Srecko na przestrzeni lat przyzwyczaił nas do świetnych występów, ale w nocy przeszedł samego siebie. Lisinac skończył 15 z 17 ataków, notując skuteczność na poziomie 88%, co przy takiej liczbie prób praktycznie się nie zdarza.
Na parkiecie w Cordobie pojawił się też Bułgar Nikołaj Penczew. Jego drużyna narodowa rywalizowała z Brazylijczykami i przegrała 0:3. Przyjmujący PGE Skry przebywał na boisku w drugim i trzecim secie, zdobywając w sumie 4 punkty, 3 atakiem i 1 blokiem.
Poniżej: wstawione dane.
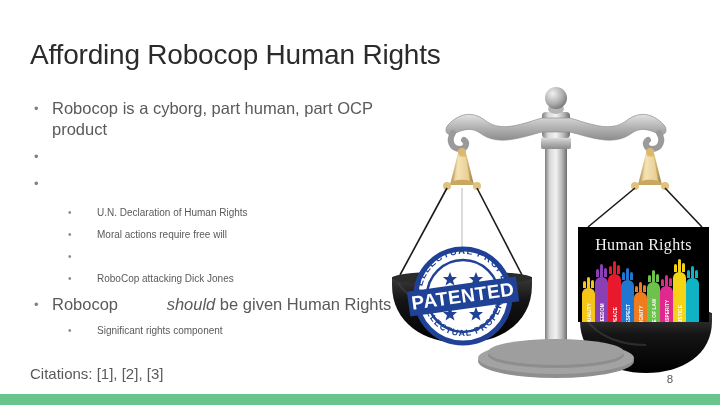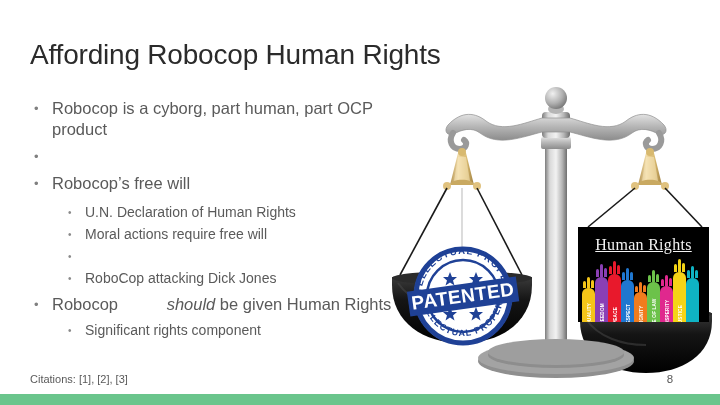--- a/index.html
+++ b/index.html
@@ -15,39 +15,39 @@
 
   
   .body{position:absolute;left:30px;top:98px;width:400px;}
   .l1{display:flex;align-items:flex-start;margin-bottom:6px;}
   .l1 .dot{width:18px;flex:0 0 18px;color:#808080;font-size:13px;line-height:21px;text-align:left;padding-left:4px;}
   .l1 .txt{font-size:16.5px;color:#5a5a5a;line-height:21px;}
   .l1 .txt i{font-style:italic;margin-left:44px;}
 
   .l2{display:flex;align-items:flex-start;margin-bottom:3px;padding-left:38px;}
   .l2 .dot{width:17px;flex:0 0 17px;color:#8a8a8a;font-size:10px;line-height:19px;}
-  .l2 .txt{font-size:14px;color:#5a5a5a;line-height:19px;}
+  .l2 .txt{font-size:10px;color:#5a5a5a;line-height:19px;margin-left:12px;}
 
   .gap-small{height:3px;}
 
   
-  .footer-text{position:absolute;left:30px;top:373px;font-size:11px;color:#5a5a5a;}
+  .footer-text{position:absolute;left:30px;top:365px;font-size:15px;color:#5a5a5a;}
   .slide-num{position:absolute;left:655px;top:373px;width:30px;text-align:center;font-size:11.5px;color:#5a5a5a;}
   .bottom-bar{position:absolute;left:0;bottom:0;width:720px;height:11px;background:#6ac58c;}
 
   
   .scales{position:absolute;left:390px;top:85px;width:330px;height:310px;}
   .scales svg{display:block;}
 
   
   .hr-panel{position:absolute;left:188px;top:142px;width:131px;height:95px;
             background:#000;overflow:hidden;}
   .hr-title{position:absolute;top:9px;left:0;width:100%;text-align:center;
             color:#f2f2f2;font-family:"Liberation Serif",serif;font-size:16px;
-            letter-spacing:0.3px;text-decoration:underline;}
+            letter-spacing:0.3px;}
   .hands{position:absolute;left:0;bottom:0;width:100%;height:55px;}
   .hand{position:absolute;bottom:0;width:13px;border-radius:6px 6px 0 0;}
   .hand span{position:absolute;bottom:4px;left:50%;transform:translateX(-50%) rotate(-90deg);
              transform-origin:center;white-space:nowrap;font-size:4.6px;font-weight:bold;
              color:#fff;letter-spacing:0.2px;}
   .finger{position:absolute;bottom:100%;width:3px;border-radius:2px 2px 0 0;}
 
   
   .stamp{position:absolute;left:14px;top:152px;width:118px;height:118px;}
 </style>
@@ -64,21 +64,20 @@
       <span class="dot">•</span>
       <span class="txt">Robocop is a cyborg, part human, part OCP product</span>
     </div>
 
     <div class="l1">
       <span class="dot">•</span>
     </div>
 
     <div class="l1">
       <span class="dot">•</span>
-      <span class="txt">Robocop’s free will</span>
     </div>
 
     <div class="gap-small"></div>
 
     <div class="l2">
       <span class="dot">•</span>
       <span class="txt">U.N. Declaration of Human Rights</span>
     </div>
     <div class="l2">
       <span class="dot">•</span>

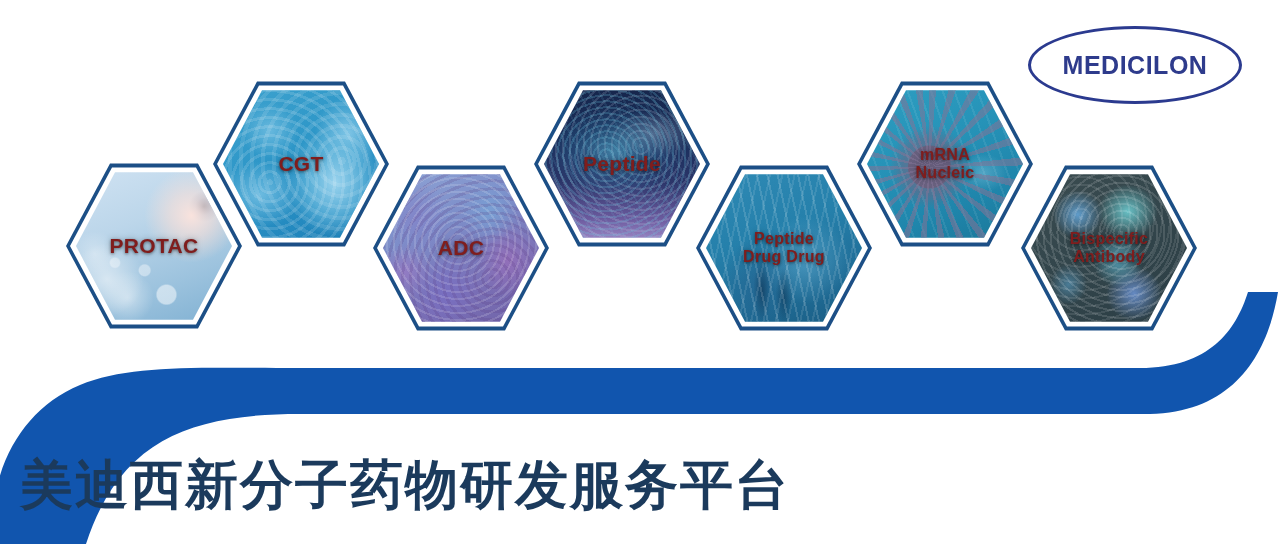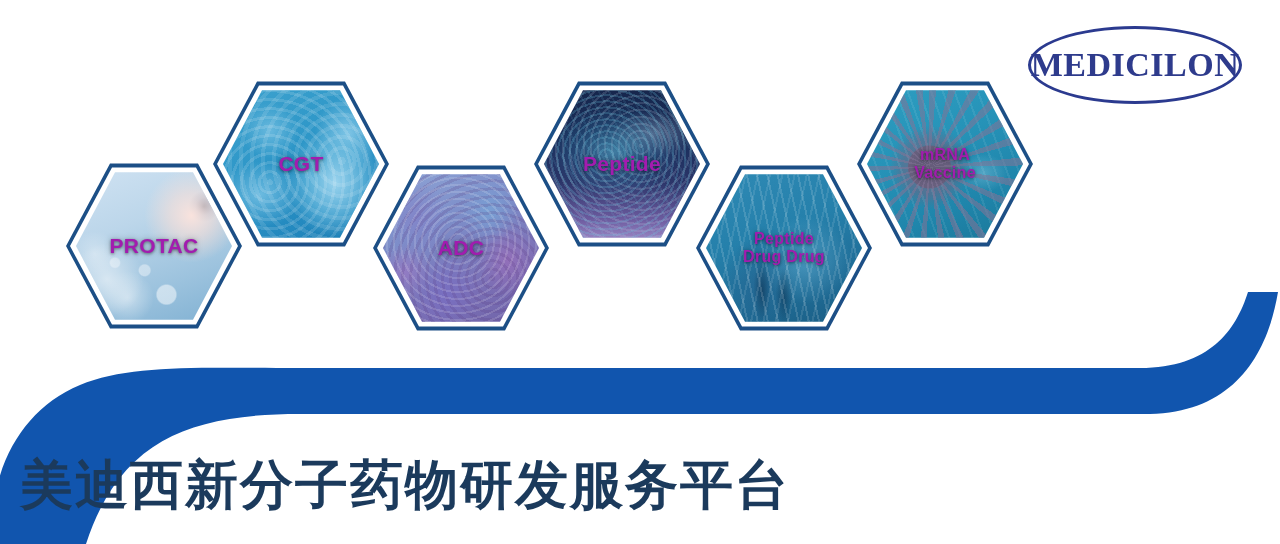--- a/index.html
+++ b/index.html
@@ -43,25 +43,25 @@
     border-radius: 50%;
     background: #ffffff;
     box-sizing: border-box;
   }
   #logo-text {
     position: absolute;
     inset: 0;
     display: flex;
     align-items: center;
     justify-content: center;
-    font-size: 34px;
+    font-size: 25px;
     font-weight: bold;
     letter-spacing: 0.5px;
     color: #2e3b8c;
-    font-family: Liberation Serif, serif;
+    font-family: Liberation Sans, sans-serif;
   }
 
   
   .hex-wrap {
     position: absolute;
     width: 176px;
     height: 170px;
   }
   .hex-outer, .hex-mid, .hex-inner {
     position: absolute;
@@ -89,21 +89,21 @@
     inset: 0;
   }
   .hex-label {
     position: absolute;
     inset: 0;
     display: flex;
     flex-direction: column;
     align-items: center;
     justify-content: center;
     text-align: center;
-    color: #a21caf;
+    color: #7f1d1d;
     font-weight: bold;
     font-size: 21px;
     line-height: 1.12;
     letter-spacing: 0.3px;
     text-shadow: 0 1px 3px rgba(0,0,0,0.45), 0 0 6px rgba(0,0,0,0.25);
     pointer-events: none;
   }
   .hex-label.two-line { font-size: 16px; }
 
   
@@ -326,23 +326,34 @@
     </div>
   </div>
 
   <div class="hex-wrap" style="left:857px; top:79px;">
     <div class="hex-outer"></div>
     <div class="hex-mid"></div>
     <div class="hex-inner">
       <div class="hex-art art-mrna"></div>
       <div class="hex-label two-line">
         <span>mRNA</span>
-        <span>Vaccine</span>
-      </div>
-    </div>
-  </div>
-
+        <span>Nucleic</span>
+      </div>
+    </div>
+  </div>
+
+  <div class="hex-wrap" style="left:1021px; top:163px;">
+    <div class="hex-outer"></div>
+    <div class="hex-mid"></div>
+    <div class="hex-inner">
+      <div class="hex-art art-bispec"></div>
+      <div class="hex-label two-line">
+        <span>Bispecific</span>
+        <span>Antibody</span>
+      </div>
+    </div>
+  </div>
 
   <div id="title">
     <span id="title-inner">美迪西新分子药物研发服务平台</span>
   </div>
 
 </div>
 
 </body></html>

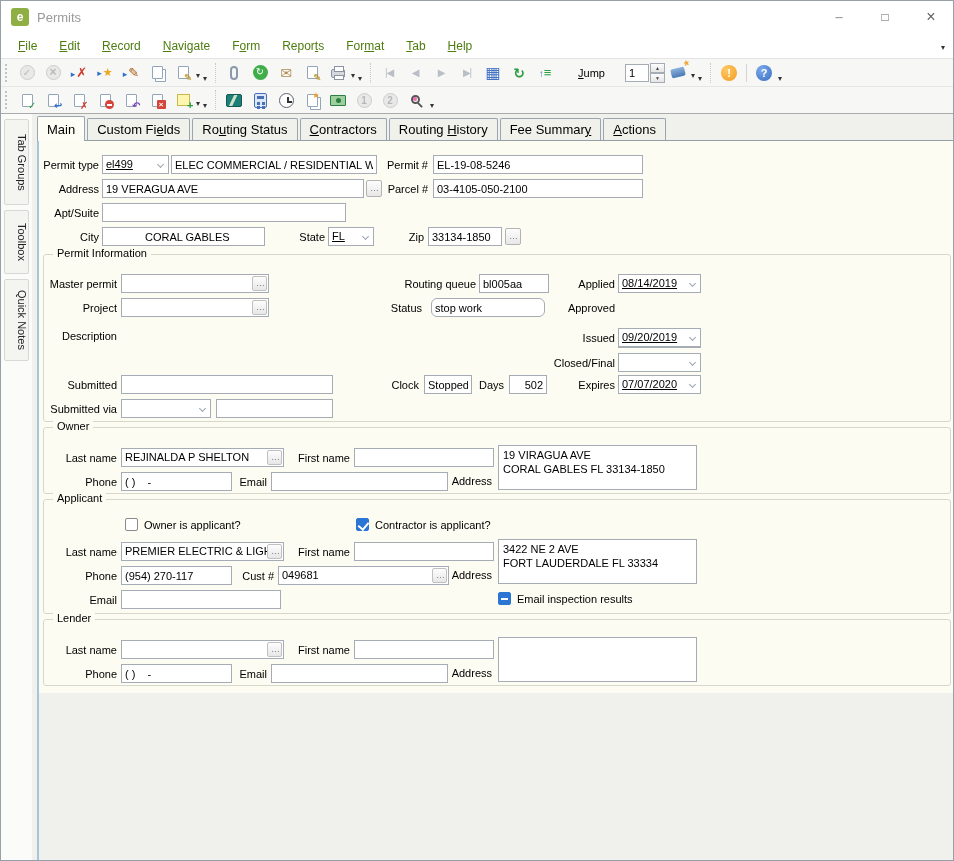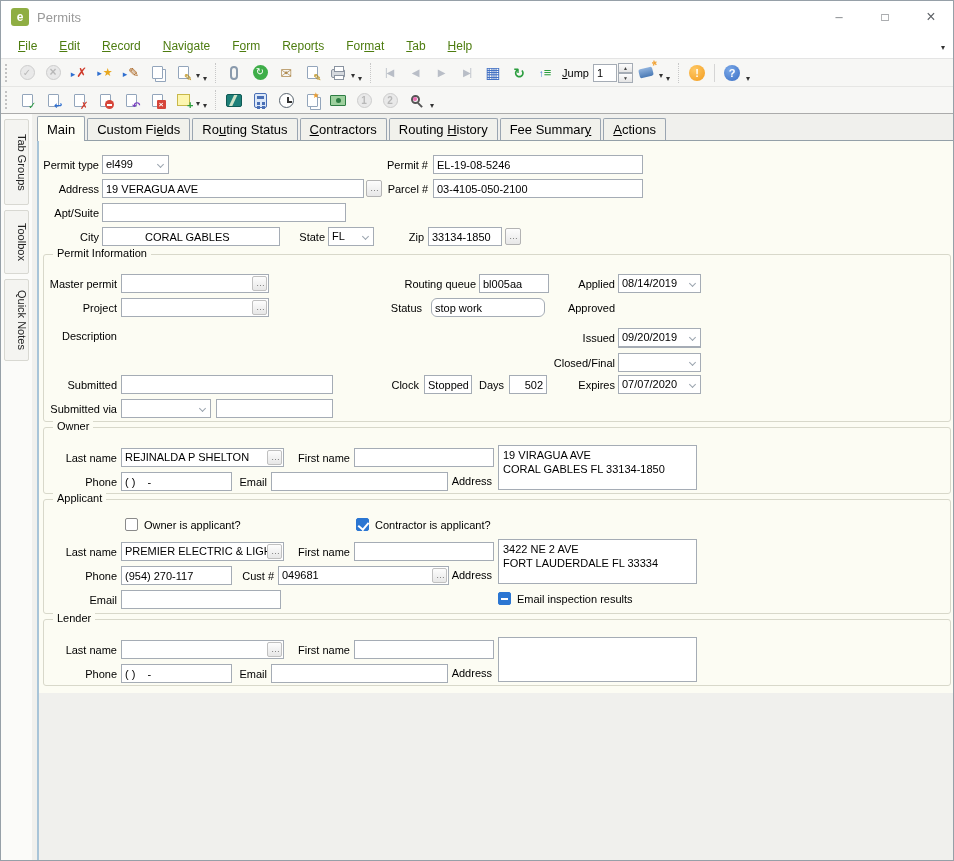--- a/index.html
+++ b/index.html
@@ -61,21 +61,21 @@
   .i-mail::after{content:"✉"; font-size:14px; color:#b08c52;}
   .i-print { width:14px; height:9px; background:#d5d9de; border:1px solid #8a93a0; border-radius:2px; position:relative; margin-top:2px; }
   .i-print::before{content:""; position:absolute; left:2px; top:-4px; width:8px; height:4px; background:#fff; border:1px solid #8a93a0;}
   .i-print::after{content:""; position:absolute; left:2px; bottom:-3px; width:8px; height:3px; background:#fff; border:1px solid #8a93a0;}
   .nav { color:#b9bec7; font-size:10px; letter-spacing:-1px; }
   .i-first::after{content:"|◀";} .i-prev::after{content:"◀";} .i-next::after{content:"▶";} .i-last::after{content:"▶|";}
   .i-grid::after{content:"▦"; color:#4472c4; font-size:16px;}
   .i-refresh::after{content:"↻"; color:#2c9e3f; font-size:14px; font-weight:bold;}
   .i-sort::before{content:"↑"; color:#2f6fd0; font-size:10px;}
   .i-sort::after{content:"≡"; color:#2c9e3f; font-size:13px; font-weight:bold;}
-  #jump-lbl { font-size:11px; margin:0 4px; }
+  #jump-lbl { font-size:11px; margin:0 20px; }
   #jump-input { width:24px; height:18px; border:1px solid #a5acb5; font-size:11px; padding:0 3px; background:#fff; }
   .spin { display:flex; flex-direction:column; margin-left:1px; }
   .spb { width:15px; height:10px; border:1px solid #a5acb5; background:linear-gradient(#fdfdfd,#e4e4e4); font-size:5px; line-height:8px; text-align:center; color:#444; }
   .spu::after{content:"▲";} .spdn::after{content:"▼";}
   .i-erase { width:14px; height:9px; background:linear-gradient(#8fb2dd,#4a7ab5); border-radius:2px; transform:rotate(-14deg); position:relative; }
   .i-erase::after{content:"*"; position:absolute; right:-6px; top:-8px; color:#f0a030; font-size:13px; font-weight:bold;}
   .i-alert { width:16px; height:16px; border-radius:50%; background:radial-gradient(circle at 35% 30%, #ffc966, #f29b1d); color:#fff; font-weight:bold; font-size:11px; line-height:16px; text-align:center; }
   .i-alert::after{content:"!";}
   .i-help { width:16px; height:16px; border-radius:50%; background:radial-gradient(circle at 35% 30%, #7aa8e8, #3a6fc4); color:#fff; font-weight:bold; font-size:11px; line-height:16px; text-align:center; }
   .i-help::after{content:"?";}
@@ -103,21 +103,21 @@
   .tab u { text-decoration:underline; }
   #tabpage { position:absolute; left:36px; top:26px; width:918px; height:722px; border:1px solid #94a0a8; border-left:2px solid #a8c4d8; background:#f0f0ed; }
   #formpanel { position:absolute; left:0; top:0; width:915px; height:552px; background:#fcfcf3; }
 
   
   .lbl { position:absolute; height:19px; line-height:19px; text-align:right; color:#000; white-space:nowrap; }
   .lbll { position:absolute; height:14px; line-height:14px; text-align:left; color:#000; white-space:nowrap; }
   .fld { position:absolute; background:#fff; border:1px solid #a5acb5; height:19px; line-height:17px; padding:0 3px; font-size:11px; color:#000; }
   input.fld { outline:none; }
   .multibox { position:absolute; background:#fff; border:1px solid #a5acb5; padding:2px 4px; font-size:11px; line-height:14px; color:#000; }
-  .combo { padding-right:16px; }
+  .combo { padding-right:16px;text-decoration:underline; }
   .chev { position:absolute; right:5px; top:6px; width:5px; height:5px; border-right:1px solid #9aa4ae; border-bottom:1px solid #9aa4ae; transform:rotate(45deg); }
   .ell { position:absolute; width:16px; height:17px; background:linear-gradient(#fdfdfd,#e7e7e7); border:1px solid #b3b3b3; border-radius:2px; color:#777; }
   .ell::after{content:"…"; font-size:9px; position:absolute; left:3px; top:2px;}
   .ellin { position:absolute; right:1px; top:1px; width:15px; height:15px; background:linear-gradient(#fdfdfd,#e7e7e7); border:1px solid #c0c0c0; border-radius:2px; color:#777; }
   .ellin::after{content:"…"; font-size:9px; position:absolute; left:3px; top:1px;}
   .grp { position:absolute; border:1px solid #d8d8ca; border-radius:3px; }
   .grp-title { position:absolute; top:-8px; left:9px; background:#fcfcf3; padding:0 4px; font-size:11px; }
   .cb { position:absolute; width:13px; height:13px; background:#fff; border:1px solid #8a8a8a; border-radius:2px; }
   .cb.checked { background:#2b76d2; border-color:#2b76d2; }
   .cb.checked::after{content:""; position:absolute; left:3px; top:1px; width:5px; height:8px; border-right:2px solid #fff; border-bottom:2px solid #fff; transform:rotate(40deg);}
@@ -306,34 +306,35 @@
       <span class="tab">Routing <u>H</u>istory</span>
       <span class="tab">Fee Summar<u>y</u></span>
       <span class="tab"><u>A</u>ctions</span>
     </div>
 
     <div id="tabpage">
       <div id="formpanel">
 
         <span class="lbl" style="left:0; top:15px; width:60px;">Permit type</span>
         <div class="fld combo" style="left:63px; top:14px; width:67px;"><span>el499</span><span class="chev"></span></div>
+        <input class="fld" style="left: 132px; top: 14px; width: 206px;" value="ELEC COMMERCIAL / RESIDENTIAL W">
         <span class="lbl" style="left:304px; top:15px; width:85px;">Permit #</span>
         <input class="fld" style="left: 394px; top: 14px; width: 210px;" value="EL-19-08-5246">
 
         <span class="lbl" style="left:0; top:39px; width:60px;">Address</span>
         <input class="fld" style="left: 63px; top: 38px; width: 262px;" value="19 VERAGUA AVE">
         <button class="ell" style="left:327px; top:39px;"></button>
         <span class="lbl" style="left:304px; top:39px; width:85px;">Parcel #</span>
         <input class="fld" style="left: 394px; top: 38px; width: 210px;" value="03-4105-050-2100">
 
         <span class="lbl" style="left:0; top:63px; width:60px;">Apt/Suite</span>
         <input class="fld" style="left: 63px; top: 62px; width: 244px;" value="">
 
         <span class="lbl" style="left:0; top:87px; width:60px;">City</span>
-        <input class="fld" style="left: 63px; top: 86px; width: 178px; padding-left: 42px;" value="CORAL GABLES">
+        <input class="fld" style="left: 63px; top: 86px; width: 163px; padding-left: 42px;" value="CORAL GABLES">
         <span class="lbl" style="left:246px; top:87px; width:40px;">State</span>
         <div class="fld combo" style="left:289px; top:86px; width:46px;"><span>FL</span><span class="chev"></span></div>
         <span class="lbl" style="left:345px; top:87px; width:40px;">Zip</span>
         <input class="fld" style="left: 389px; top: 86px; width: 74px;" value="33134-1850">
         <button class="ell" style="left:466px; top:87px;"></button>
 
         <div class="grp" style="left:4px; top:113px; width:908px; height:168px;">
           <span class="grp-title">Permit Information</span>
 
           <span class="lbl" style="left:0; top:20px; width:73px;">Master permit</span>

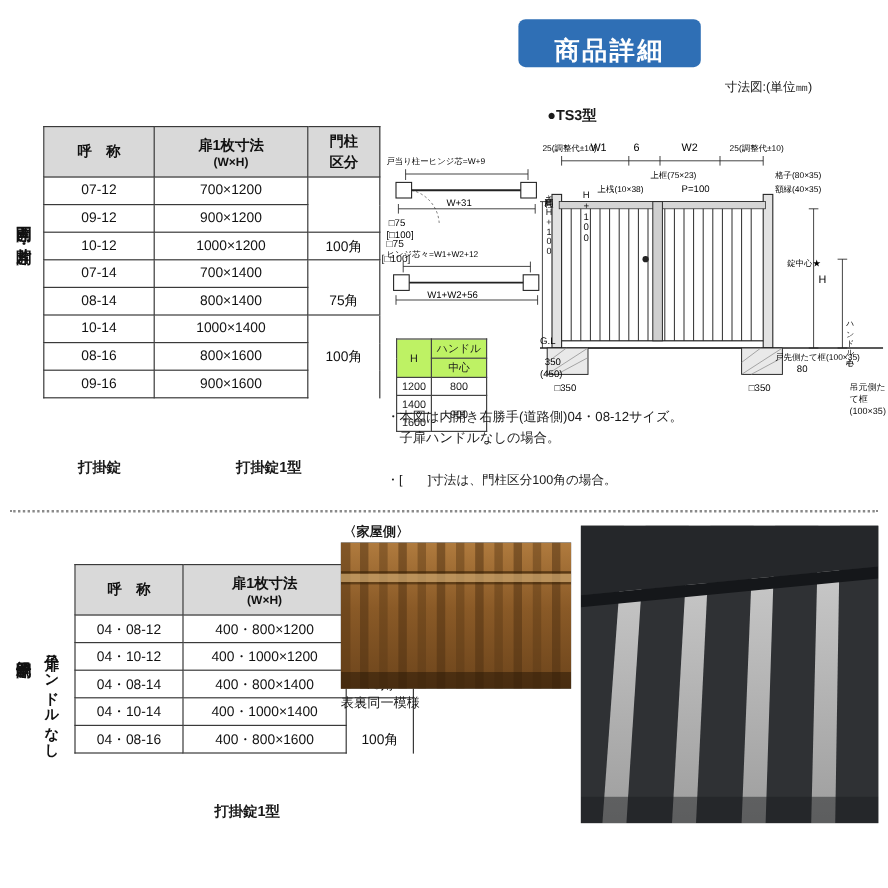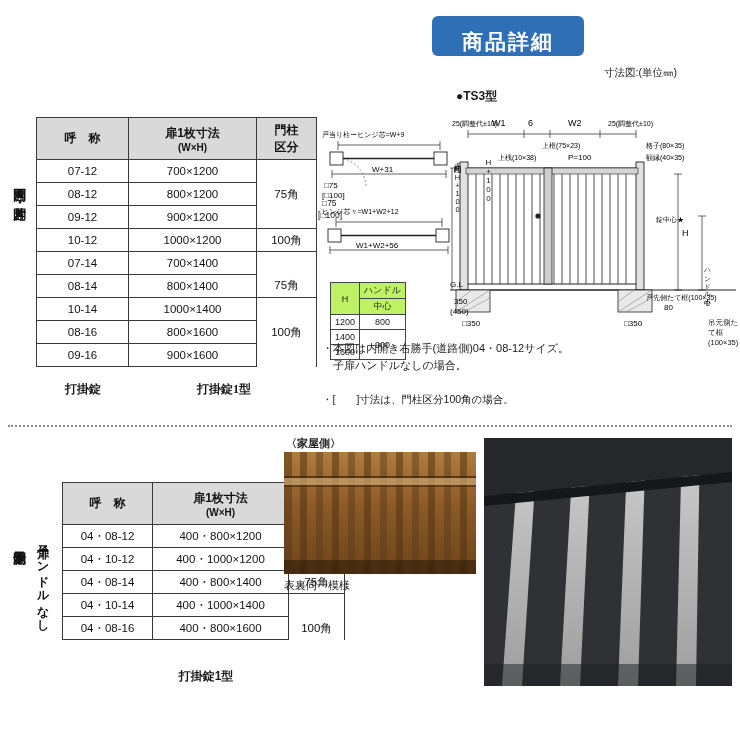--- a/index.html
+++ b/index.html
@@ -34,21 +34,20 @@
     left: 604px; top: 66px;
     font-size: 10.5px;
     color: #222;
   }
 
   
   .tbl1-wrap { position: absolute; left: 36px; top: 105px; }
   table.spec {
     border-collapse: collapse;
     background: #fff;
-    margin-top: 12px;
   }
   table.spec th, table.spec td {
     border: 1px solid #3a3a3a;
     text-align: center;
     font-size: 11.5px;
     padding: 0;
     height: 23px;
     color: #111;
   }
   table.spec thead th {
@@ -63,21 +62,20 @@
   .no-bottom { border-bottom: none !important; }
   .no-top { border-top: none !important; }
 
   .tbl1-foot {
     position: absolute;
     left: 36px; top: 381px;
     width: 282px;
     display: flex;
     font-size: 12px;
     font-weight: bold;
-    font-family: Liberation Serif, serif;
   }
   .tbl1-foot .f1 { width: 94px; text-align: center; }
   .tbl1-foot .f2 { width: 188px; text-align: center; }
 
   
   .vlabel {
     position: absolute;
     writing-mode: vertical-rl;
     text-orientation: upright;
     font-size: 13px;
@@ -181,25 +179,20 @@
             <div>門柱</div>
             <div>区分</div>
           </th>
         </tr>
       </thead>
       <tbody>
         <tr>
           <td>07-12</td>
           <td>700×1200</td>
           <td class="no-bottom" rowspan="1"></td>
-        </tr>
-        <tr>
-          <td>08-12</td>
-          <td>800×1200</td>
-          <td class="no-top no-bottom">75角</td>
         </tr>
         <tr>
           <td>09-12</td>
           <td>900×1200</td>
           <td class="no-top"></td>
         </tr>
         <tr>
           <td>10-12</td>
           <td>1000×1200</td>
           <td>100角</td>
Dziś Lisinac i Penczew zmierzą się w bezpośrednim starciu. Pojedynek Serbii z Bułgarią zaplanowano na godzinę 21:10.
Z kolei o godzinie 20:25 swój mecz w Łodzi rozpocznie reprezentacja Polski, z Karolem Kłosem i Grzegorzem Łomaczem w składzie. Rywalem biało-czerwonych będzie drużyna narodowa Iranu. Polscy siatkarze myśląc o Final Six muszą tę potyczkę wygrać.
Oba spotkania będzie można zobaczyć na żywo w telewizji. Pierwsze z nich na antenie Polsat Sport News, a drugie w otwartym Polsacie i na Polsat Sport.